Wong C K, Tsang C M, Ip W K, Lam C W K
Department of Chemical Pathology, The Chinese University of Hong Kong, Prince of Wales Hospital, Shatin, Hong Kong.
Allergy. 2006 Mar;61(3):289-97. doi: 10.1111/j.1398-9995.2006.00972.x.
Mast cells play pivotal roles in IgE-mediated airway inflammation and other mast cell-mediated inflammation by activation and chemoattraction of inflammatory cells.
We investigated the intracellular signaling mechanisms regulating chemokine release from human mast cell line-1 (HMC-1) cells activated by stem cell factor (SCF) or tumor necrosis factor (TNF)-alpha.
Chemokine gene expressions were assessed by reverse transcription-polymerase chain reaction, while the releases of chemokines were determined by flow cytometry or enzyme-linked immunosorbent assay (ELISA). To elucidate the intracellular signal transduction regulating the chemokine expression, phosphorylated-extracellular signal-regulated kinase (ERK), phosphorylated-p38 mitogen-activated protein kinase (MAPK) and nuclear translocated nuclear factor (NF)-kappaB-DNA binding were quantitatively assessed by ELISA.
Either SCF or TNF-alpha could induce release from HMC-1 cells of interleukin (IL)-8, monocyte chemoattractant protein (MCP)-1, regulated upon activation normal T-cell expressed and secreted (RANTES), and I-309, while SCF and TNF-alpha induced release of macrophage inflammatory protein (MIP)-1beta and interferon-gamma-inducible protein-10 (IP-10), respectively. Using various selective inhibitors for signaling molecules, we found that the inductions of IL-8, MCP-1, and I-309 were mediated by either SCF-activated ERK or TNF-alpha-activated p38 MAPK, while the induction of IP-10 by TNF-alpha was mediated by both activated p38 MAPK and NF-kappaB. The induction of RANTES by SCF or TNF-alpha was mediated by ERK and NF-kappaB, respectively, and SCF induced MIP-1beta release was mediated by ERK.
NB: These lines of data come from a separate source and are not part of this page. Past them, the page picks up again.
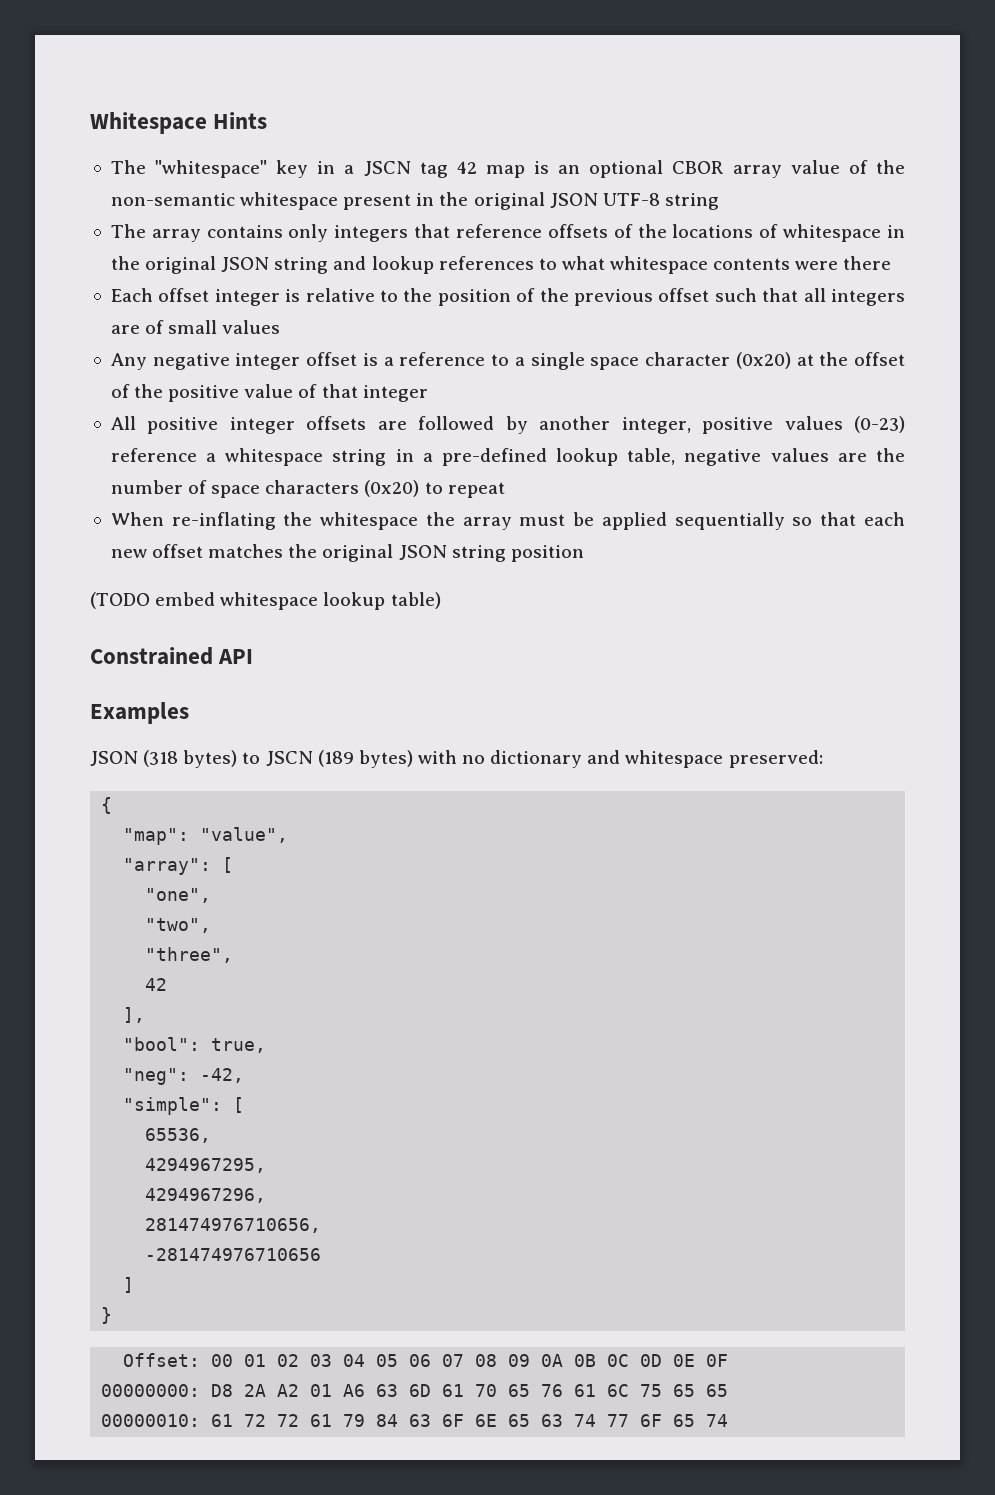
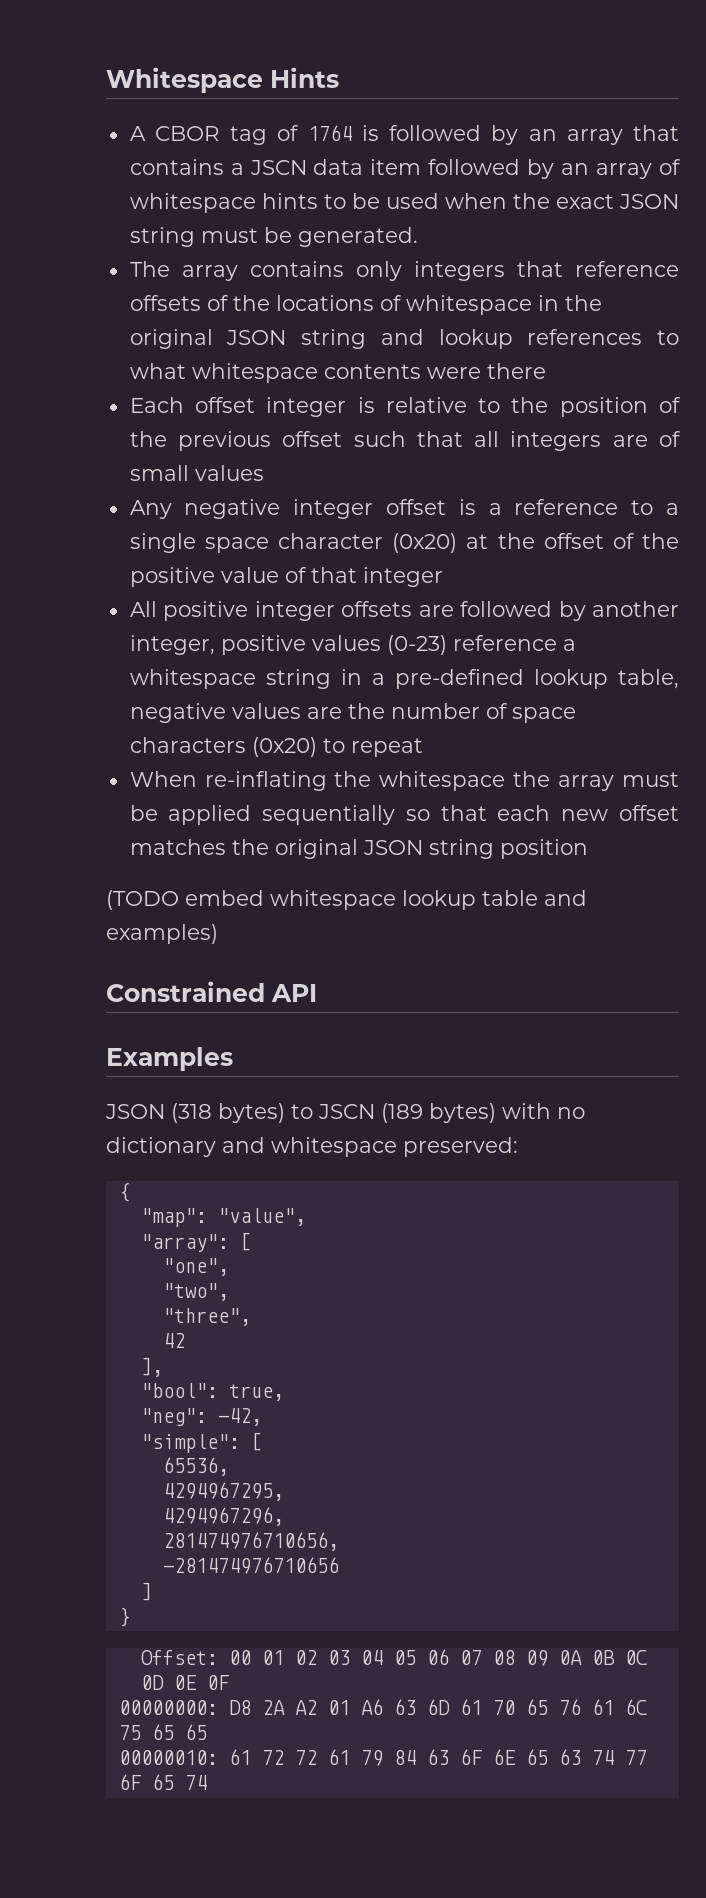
[110,160,906,178] [110,192,719,210] The "whitespace" key in a JSCN tag 42 map is an optional CBOR array value of the non-semantic whitespace present in the original JSON UTF-8 string -> [129,125,680,145] [129,159,682,179] [129,193,679,213] [129,227,418,247] A CBOR tag of 1764 is followed by an array that contains a JSCN data item followed by an array of whitespace hints to be used when the exact JSON string must be generated.
[390,592,441,609] table) -> [482,890,587,906] [106,924,218,944] table and examples)

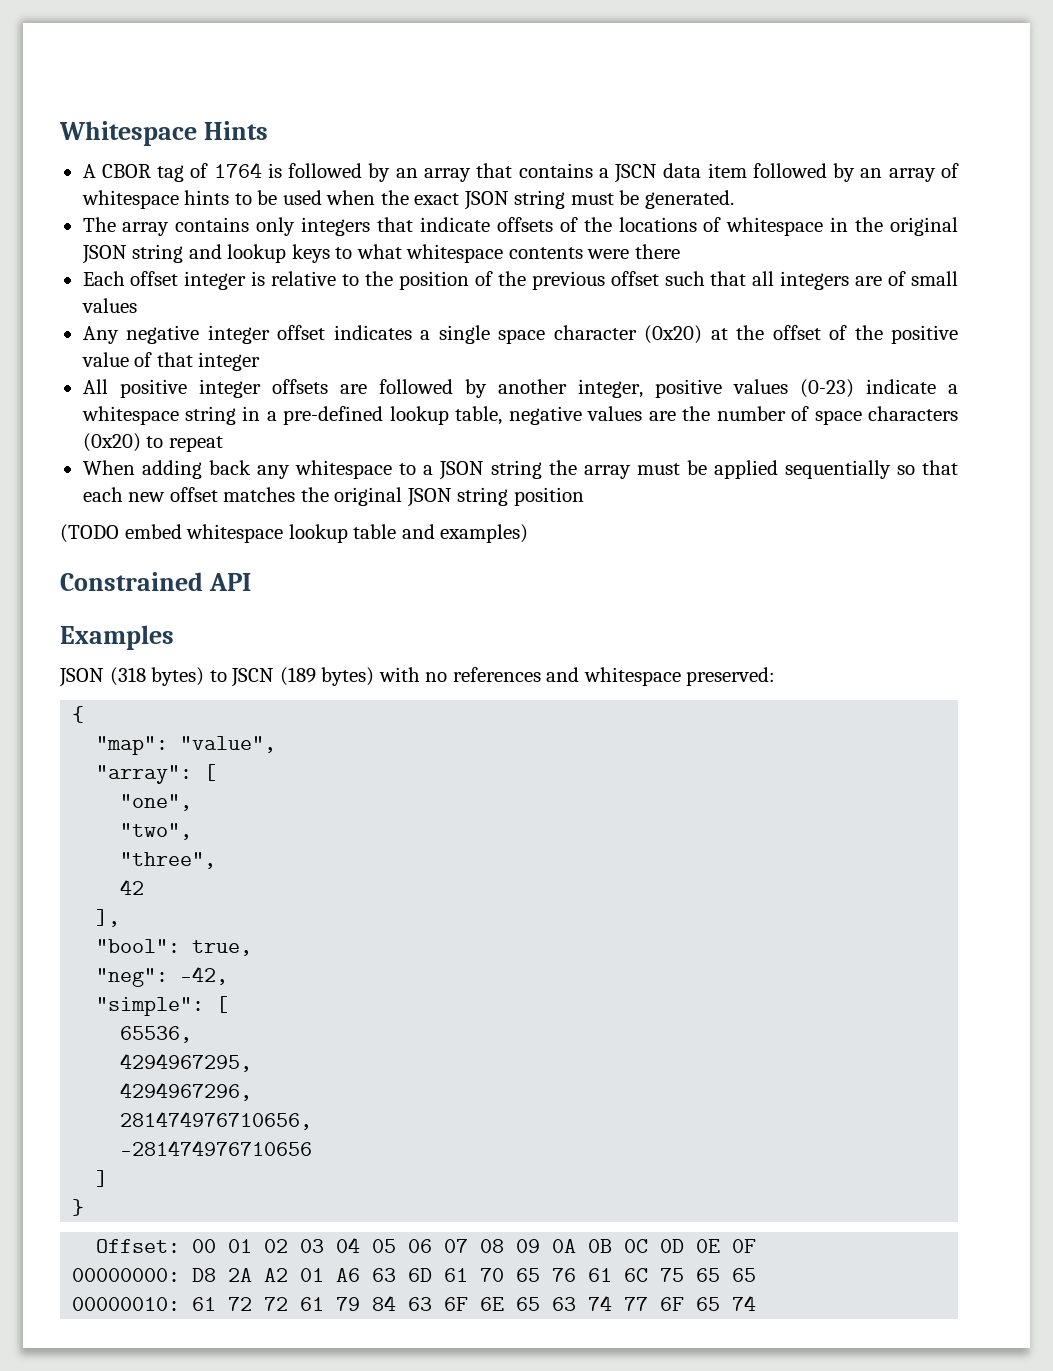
[575,261,679,277] reference -> [419,217,490,232] indicate
[527,329,643,345] references -> [291,244,330,263] keys
[458,499,654,515] is a reference to -> [333,325,412,340] indicates
[452,635,557,651] reference -> [865,379,936,394] indicate
[204,771,506,791] re-inflating the whitespace -> [141,460,542,480] adding back any whitespace to a JSON string
[106,1137,216,1157] dictionary -> [452,667,541,682] references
The above results therefore elucidated the different intracellular signaling pathways regulating the release of different chemokines from SCF and TNF-alpha-activated mast cells, thereby shedding light for the immunopathological mechanisms of mast cell-mediated diseases.
肥大细胞通过激活和趋化炎性细胞,在IgE介导的气道炎症及其他肥大细胞介导的炎症中发挥关键作用。
我们研究了调节干细胞因子(SCF)或肿瘤坏死因子(TNF)-α激活的人肥大细胞系-1(HMC-1)细胞趋化因子释放的细胞内信号传导机制。
通过逆转录-聚合酶链反应评估趋化因子基因表达,同时通过流式细胞术或酶联免疫吸附测定(ELISA)测定趋化因子释放。为阐明调节趋化因子表达的细胞内信号转导,通过ELISA定量评估磷酸化细胞外信号调节激酶(ERK)、磷酸化p38丝裂原活化蛋白激酶(MAPK)和核转位核因子(NF)-κB-DNA结合。
SCF或TNF-α均可诱导HMC-1细胞释放白细胞介素(IL)-8、单核细胞趋化蛋白(MCP)-1、活化正常T细胞表达和分泌调节因子(RANTES)以及I-309,而SCF和TNF-α分别诱导巨噬细胞炎性蛋白(MIP)-1β和干扰素-γ诱导蛋白-10(IP-10)释放。使用针对信号分子的各种选择性抑制剂,我们发现IL-8、MCP-1和I-309的诱导由SCF激活的ERK或TNF-α激活的p38 MAPK介导,而TNF-α诱导的IP-10由激活的p38 MAPK和NF-κB共同介导。SCF或TNF-α诱导的RANTES分别由ERK和NF-κB介导,SCF诱导的MIP-1β释放由ERK介导。
上述结果因此阐明了调节SCF和TNF-α激活的肥大细胞释放不同趋化因子的不同细胞内信号通路,从而为肥大细胞介导疾病的免疫病理机制提供了线索。